ACTIVITY:
Give back the lines below verbatim, omitting all pictures.

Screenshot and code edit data
····················

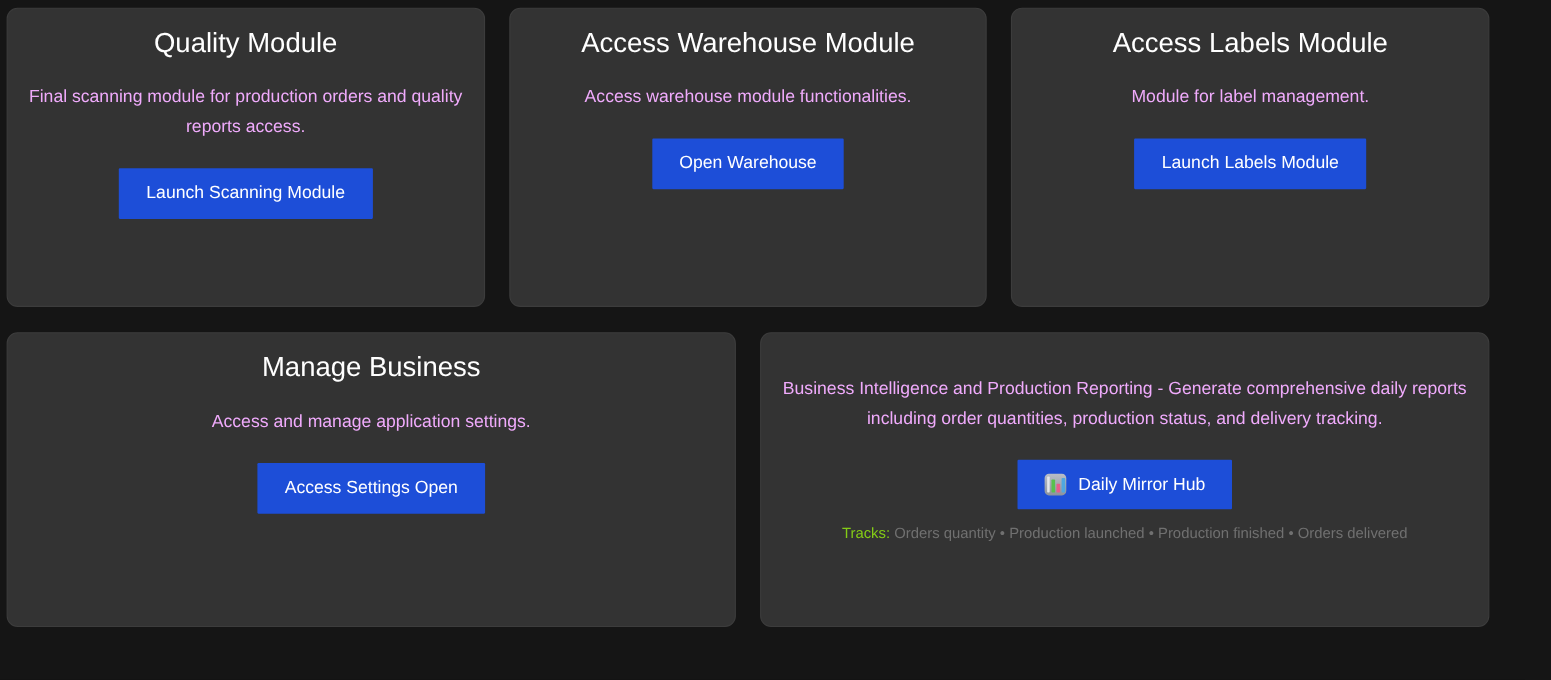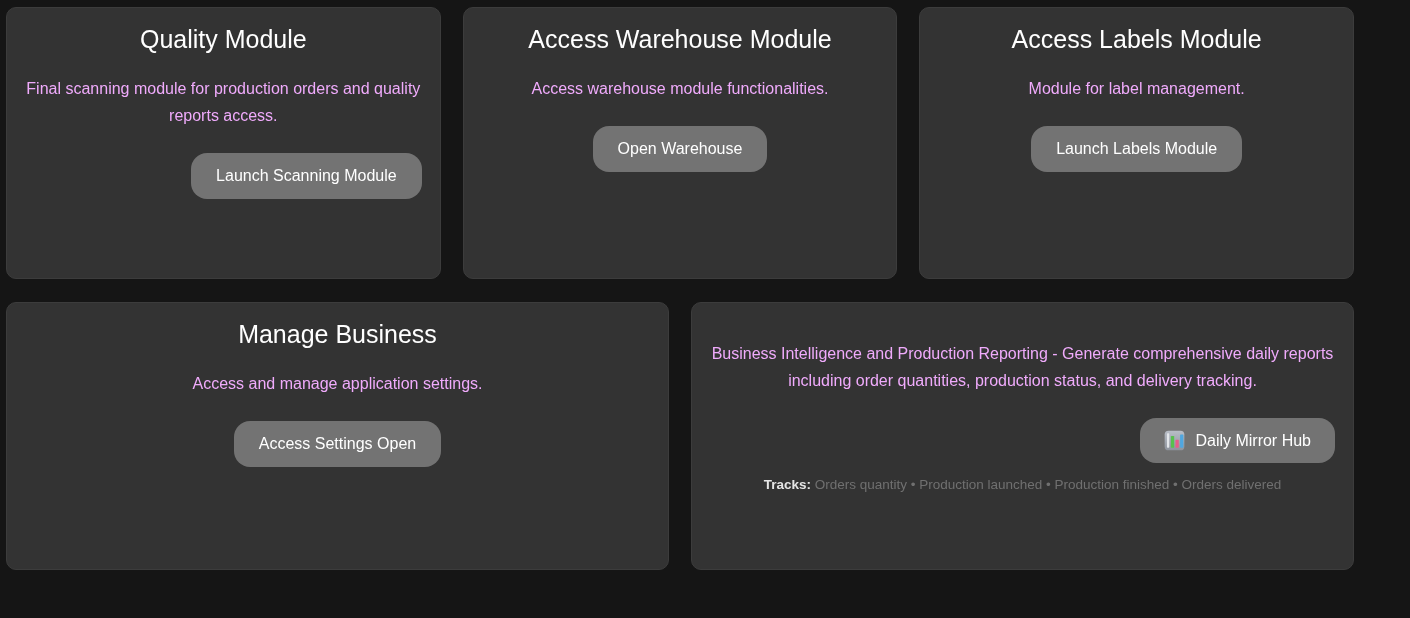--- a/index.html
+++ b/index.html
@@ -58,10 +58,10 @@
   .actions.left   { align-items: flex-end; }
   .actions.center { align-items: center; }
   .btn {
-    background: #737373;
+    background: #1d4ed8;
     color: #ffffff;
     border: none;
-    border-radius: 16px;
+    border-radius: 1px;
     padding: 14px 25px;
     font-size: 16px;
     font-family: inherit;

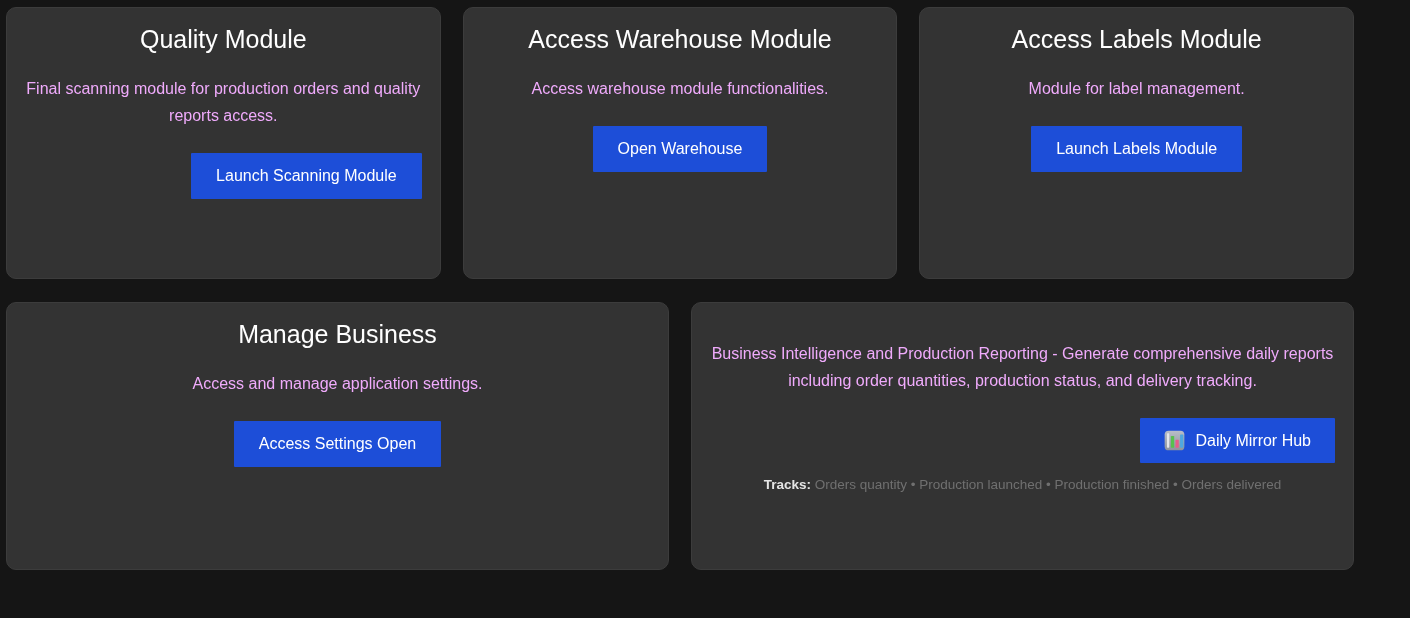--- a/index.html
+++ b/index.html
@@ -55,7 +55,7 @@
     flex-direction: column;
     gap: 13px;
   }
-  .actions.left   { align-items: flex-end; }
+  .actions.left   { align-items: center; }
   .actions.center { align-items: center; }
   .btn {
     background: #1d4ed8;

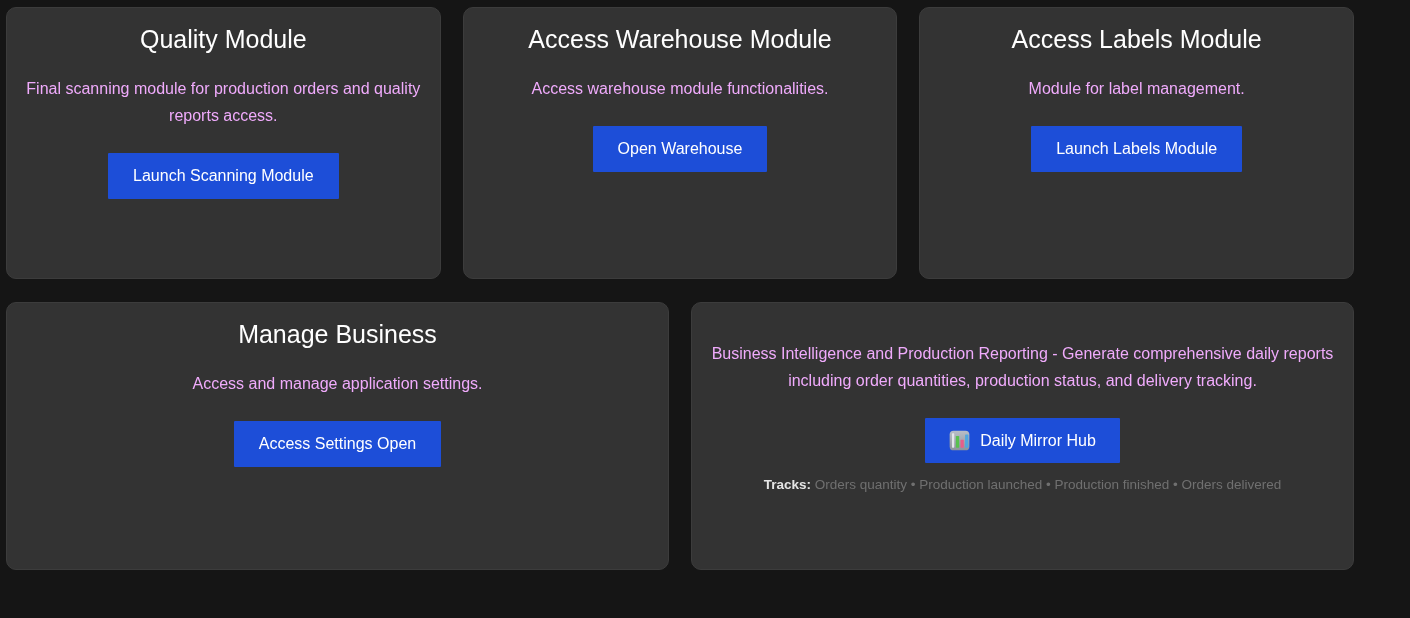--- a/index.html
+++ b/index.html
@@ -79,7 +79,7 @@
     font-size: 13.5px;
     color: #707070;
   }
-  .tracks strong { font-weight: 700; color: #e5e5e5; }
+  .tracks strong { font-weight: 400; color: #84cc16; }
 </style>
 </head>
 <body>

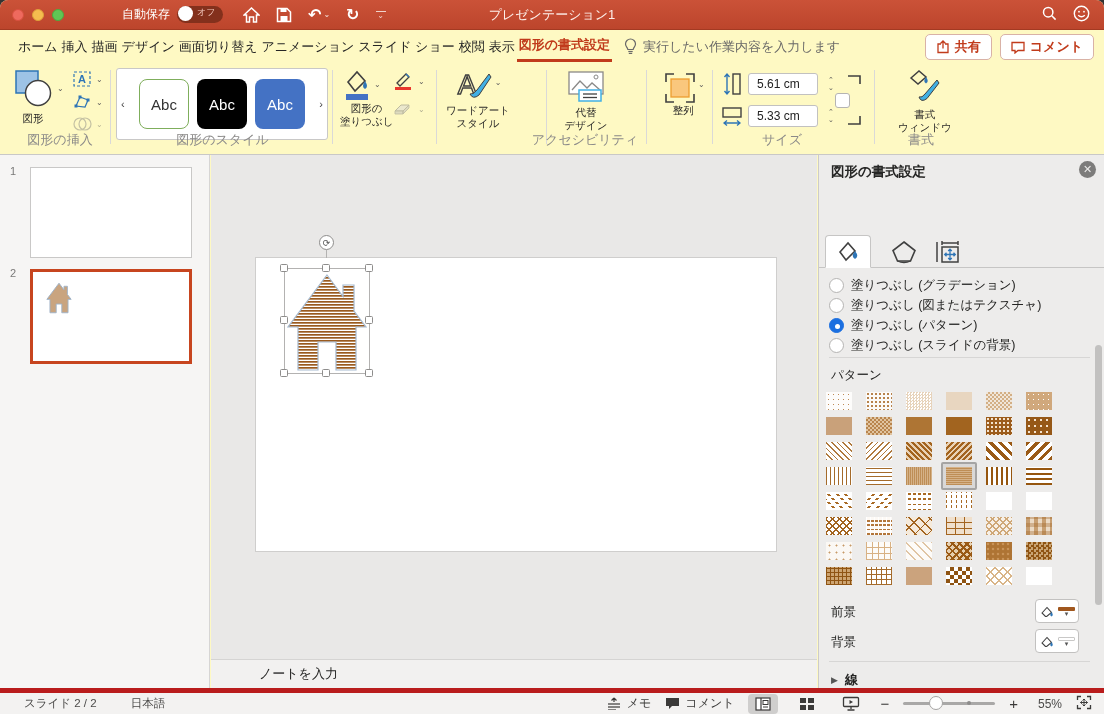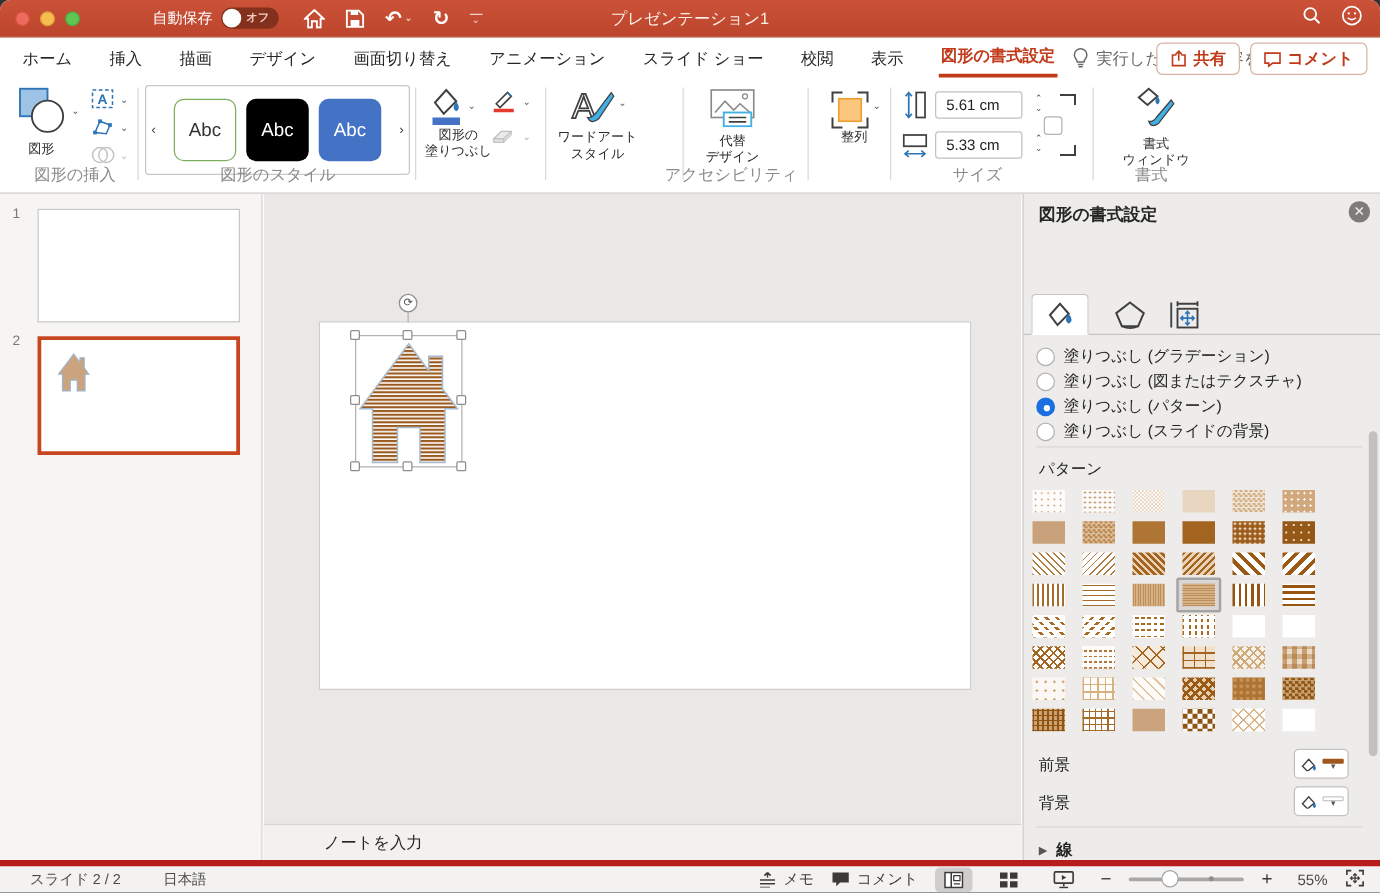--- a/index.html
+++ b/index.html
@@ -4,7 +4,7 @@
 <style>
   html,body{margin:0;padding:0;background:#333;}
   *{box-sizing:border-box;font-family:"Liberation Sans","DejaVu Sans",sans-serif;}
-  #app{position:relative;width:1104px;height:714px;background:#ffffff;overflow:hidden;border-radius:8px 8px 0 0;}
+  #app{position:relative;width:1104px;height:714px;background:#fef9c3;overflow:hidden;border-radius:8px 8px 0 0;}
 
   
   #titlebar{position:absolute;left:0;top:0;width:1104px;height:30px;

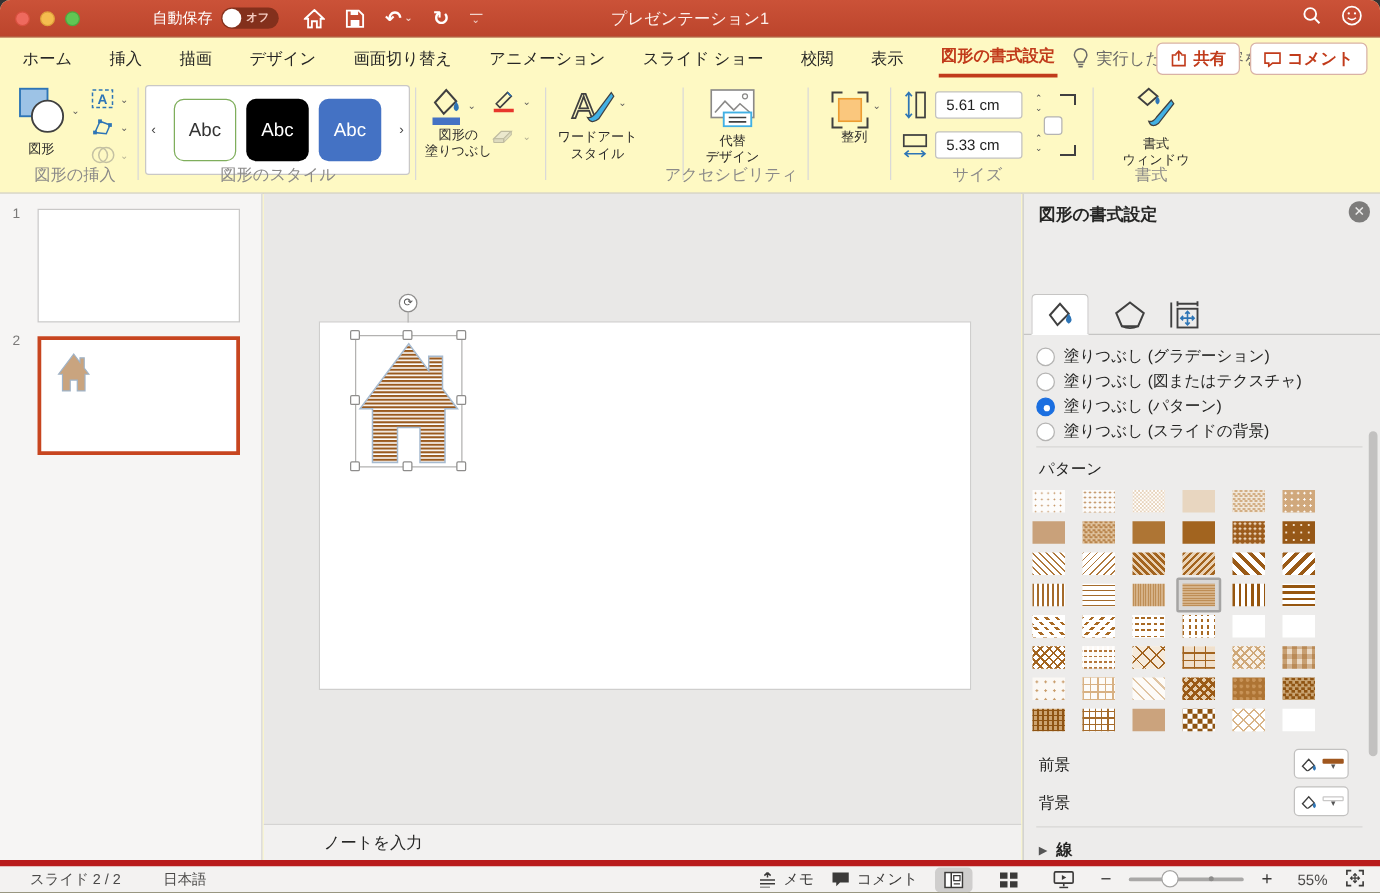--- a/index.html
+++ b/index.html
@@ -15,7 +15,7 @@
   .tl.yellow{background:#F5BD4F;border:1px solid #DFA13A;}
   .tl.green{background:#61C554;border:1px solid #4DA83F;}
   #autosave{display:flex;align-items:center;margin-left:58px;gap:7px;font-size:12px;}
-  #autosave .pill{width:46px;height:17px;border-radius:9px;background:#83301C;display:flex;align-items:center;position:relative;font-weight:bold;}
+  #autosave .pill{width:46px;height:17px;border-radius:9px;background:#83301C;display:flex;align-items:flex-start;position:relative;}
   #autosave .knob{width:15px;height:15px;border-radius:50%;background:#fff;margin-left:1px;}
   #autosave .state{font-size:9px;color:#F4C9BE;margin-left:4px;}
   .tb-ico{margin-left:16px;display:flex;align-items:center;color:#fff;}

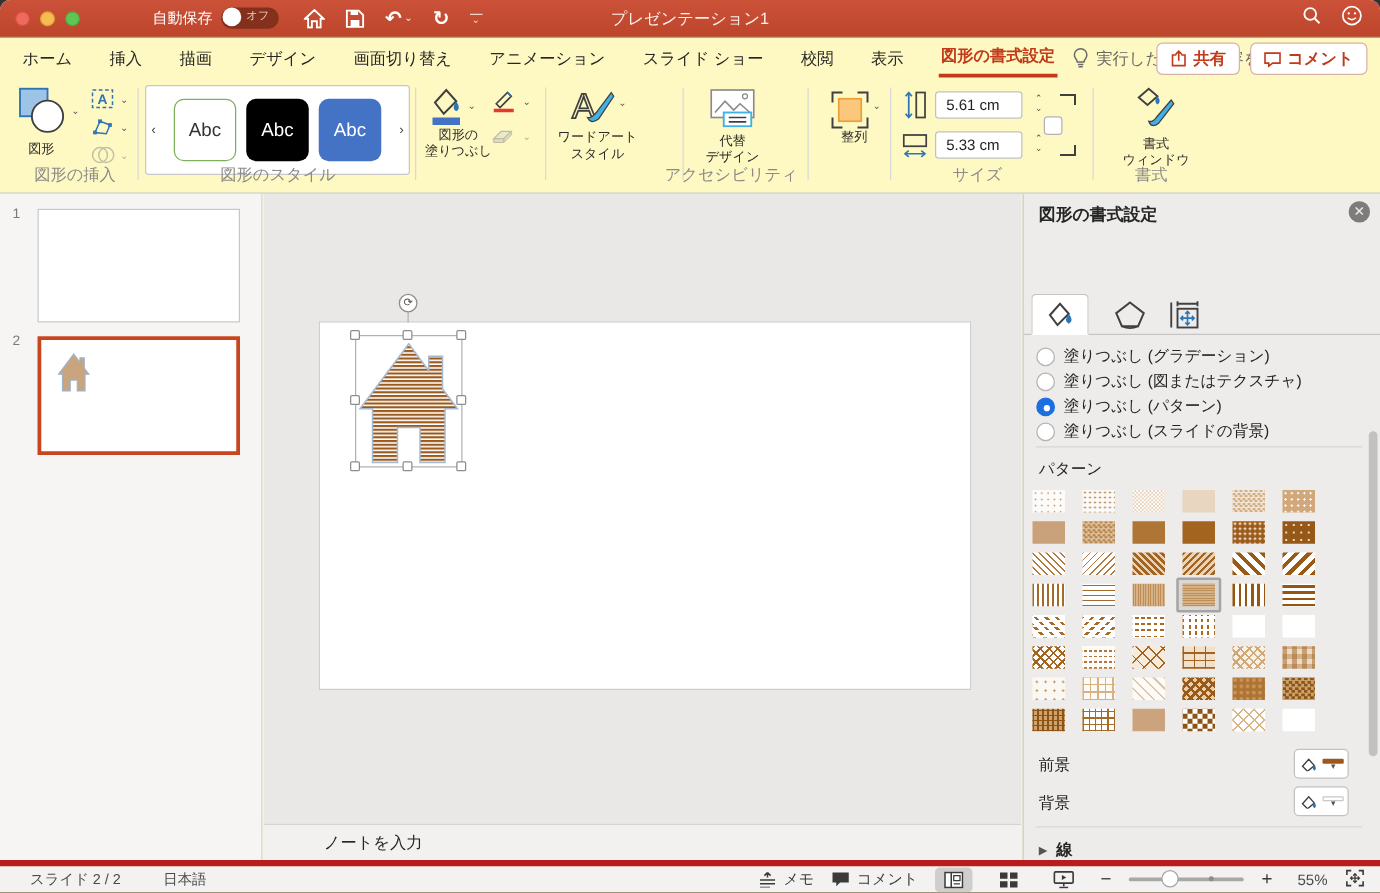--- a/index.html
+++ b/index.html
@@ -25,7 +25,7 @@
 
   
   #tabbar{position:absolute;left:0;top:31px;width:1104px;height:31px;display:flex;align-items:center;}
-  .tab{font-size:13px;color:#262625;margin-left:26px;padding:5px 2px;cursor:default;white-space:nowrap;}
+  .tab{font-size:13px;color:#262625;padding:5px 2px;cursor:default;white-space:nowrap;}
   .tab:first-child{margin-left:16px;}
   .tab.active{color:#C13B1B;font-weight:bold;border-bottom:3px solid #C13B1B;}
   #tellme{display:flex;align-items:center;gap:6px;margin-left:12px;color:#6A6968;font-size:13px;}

····················

OUTPUT FOR THIS TASK:
--- a/index.html
+++ b/index.html
@@ -58,10 +58,10 @@
   .actions.left   { align-items: flex-end; }
   .actions.center { align-items: center; }
   .btn {
-    background: #737373;
+    background: #1d4ed8;
     color: #ffffff;
     border: none;
-    border-radius: 16px;
+    border-radius: 1px;
     padding: 14px 25px;
     font-size: 16px;
     font-family: inherit;

--- a/index.html
+++ b/index.html
@@ -55,7 +55,7 @@
     flex-direction: column;
     gap: 13px;
   }
-  .actions.left   { align-items: flex-end; }
+  .actions.left   { align-items: center; }
   .actions.center { align-items: center; }
   .btn {
     background: #1d4ed8;

--- a/index.html
+++ b/index.html
@@ -79,7 +79,7 @@
     font-size: 13.5px;
     color: #707070;
   }
-  .tracks strong { font-weight: 700; color: #e5e5e5; }
+  .tracks strong { font-weight: 400; color: #84cc16; }
 </style>
 </head>
 <body>

--- a/index.html
+++ b/index.html
@@ -4,7 +4,7 @@
 <style>
   html,body{margin:0;padding:0;background:#333;}
   *{box-sizing:border-box;font-family:"Liberation Sans","DejaVu Sans",sans-serif;}
-  #app{position:relative;width:1104px;height:714px;background:#ffffff;overflow:hidden;border-radius:8px 8px 0 0;}
+  #app{position:relative;width:1104px;height:714px;background:#fef9c3;overflow:hidden;border-radius:8px 8px 0 0;}
 
   
   #titlebar{position:absolute;left:0;top:0;width:1104px;height:30px;

--- a/index.html
+++ b/index.html
@@ -15,7 +15,7 @@
   .tl.yellow{background:#F5BD4F;border:1px solid #DFA13A;}
   .tl.green{background:#61C554;border:1px solid #4DA83F;}
   #autosave{display:flex;align-items:center;margin-left:58px;gap:7px;font-size:12px;}
-  #autosave .pill{width:46px;height:17px;border-radius:9px;background:#83301C;display:flex;align-items:center;position:relative;font-weight:bold;}
+  #autosave .pill{width:46px;height:17px;border-radius:9px;background:#83301C;display:flex;align-items:flex-start;position:relative;}
   #autosave .knob{width:15px;height:15px;border-radius:50%;background:#fff;margin-left:1px;}
   #autosave .state{font-size:9px;color:#F4C9BE;margin-left:4px;}
   .tb-ico{margin-left:16px;display:flex;align-items:center;color:#fff;}

--- a/index.html
+++ b/index.html
@@ -25,7 +25,7 @@
 
   
   #tabbar{position:absolute;left:0;top:31px;width:1104px;height:31px;display:flex;align-items:center;}
-  .tab{font-size:13px;color:#262625;margin-left:26px;padding:5px 2px;cursor:default;white-space:nowrap;}
+  .tab{font-size:13px;color:#262625;padding:5px 2px;cursor:default;white-space:nowrap;}
   .tab:first-child{margin-left:16px;}
   .tab.active{color:#C13B1B;font-weight:bold;border-bottom:3px solid #C13B1B;}
   #tellme{display:flex;align-items:center;gap:6px;margin-left:12px;color:#6A6968;font-size:13px;}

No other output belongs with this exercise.